The history of African popular music began in the 1880s on the Gold Coast under European influence. This was primarily evident in the expansion of the instrument portfolio with violins, cellos, clarinets, trumpets and guitars. In the mission schools, hymns and brass bands were introduced for the musical accompaniment of church services. In the coastal areas, brass bands were created based on the model of the military bands , which mainly played ragtime and European marches and dances. At the beginning of the 20th century, under these influences, the highlife music form developed , which became more and more African as it spread in the hinterland. The British colonial government intervened again and again to prevent “immoral” dances.

Nigeria

A second focus in the development of urban popular music was Lagos in Nigeria . It is there that the musician Tunde King allegedly created the Jùjú around 1932 , in which elements of the music of the Yoruba are combined with Christian church chant and Afro-Cuban influences to create a call and answer chant. Western string instruments such as the banjo or the six-string guitar as well as the tambourine and sekere or maracas (rattles) used by the Salvation Army were used . The texts were adapted to the social occasion and often served to showcase urban sophistication.

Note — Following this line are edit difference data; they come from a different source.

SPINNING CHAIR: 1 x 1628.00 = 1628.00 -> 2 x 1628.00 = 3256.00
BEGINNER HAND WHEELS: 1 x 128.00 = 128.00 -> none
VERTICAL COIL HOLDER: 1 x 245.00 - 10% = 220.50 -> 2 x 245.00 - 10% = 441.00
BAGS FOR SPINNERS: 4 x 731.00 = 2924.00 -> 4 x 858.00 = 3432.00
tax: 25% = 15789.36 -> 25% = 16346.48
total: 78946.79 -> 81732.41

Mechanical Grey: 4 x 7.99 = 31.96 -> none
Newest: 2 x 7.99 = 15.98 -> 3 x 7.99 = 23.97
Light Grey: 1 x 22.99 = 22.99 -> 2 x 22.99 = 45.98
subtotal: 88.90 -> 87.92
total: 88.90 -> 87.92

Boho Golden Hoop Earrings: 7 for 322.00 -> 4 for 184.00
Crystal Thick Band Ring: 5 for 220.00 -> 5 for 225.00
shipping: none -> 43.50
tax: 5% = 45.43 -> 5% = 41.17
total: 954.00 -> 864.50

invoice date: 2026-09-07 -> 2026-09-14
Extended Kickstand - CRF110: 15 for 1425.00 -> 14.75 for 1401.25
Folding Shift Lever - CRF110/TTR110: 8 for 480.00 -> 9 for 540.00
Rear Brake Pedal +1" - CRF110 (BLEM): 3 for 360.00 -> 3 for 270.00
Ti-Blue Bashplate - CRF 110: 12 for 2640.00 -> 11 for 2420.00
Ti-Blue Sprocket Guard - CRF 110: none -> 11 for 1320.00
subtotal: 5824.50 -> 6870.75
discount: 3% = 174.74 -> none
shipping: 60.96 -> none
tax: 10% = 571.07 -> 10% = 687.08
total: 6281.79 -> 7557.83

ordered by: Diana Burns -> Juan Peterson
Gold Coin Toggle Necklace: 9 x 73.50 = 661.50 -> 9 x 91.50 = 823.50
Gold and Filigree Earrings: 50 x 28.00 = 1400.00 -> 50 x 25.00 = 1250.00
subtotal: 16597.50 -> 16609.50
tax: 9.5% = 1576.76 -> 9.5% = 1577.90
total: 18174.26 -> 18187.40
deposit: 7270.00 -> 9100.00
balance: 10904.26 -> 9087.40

In the Muslim part of Yorubaland , the Islamic-oriented waka developed since the 1950s , made popular by the singer Batile Alake († 2013).

Congo

From around 1935, under Cuban influence, son and rumba groups, whose music was based on the clave rhythm, formed in Léopoldville and Brazzaville . Radio Congo Belge also spread this Afro-Cuban music to neighboring countries. The first internationally known star of the Congolese rumba was the ship mechanic and boxer Antoine Kolosay ( Wendo Kolosoy , "Papa Wendo", 1925–2008).

East Africa

Another focus of popular music influenced by the Swahili Taarab was East Africa (particularly Kenya and Uganda ) since around 1930, where local musicians initially played for the whites. In Kenya, developed in the 1940s Benga whose dominant instrument was the guitar. Influences from what was then the Belgian Congo were added later, where the fingerstyle technique was adopted in the 1950s .

South Africa

In the South African province of Natal , the Mbube (“Lion!)” Was created in the 1930s , the spread of which was due to the success of the millionaire seller The Lion Sleeps Tonight by Solomon Linda .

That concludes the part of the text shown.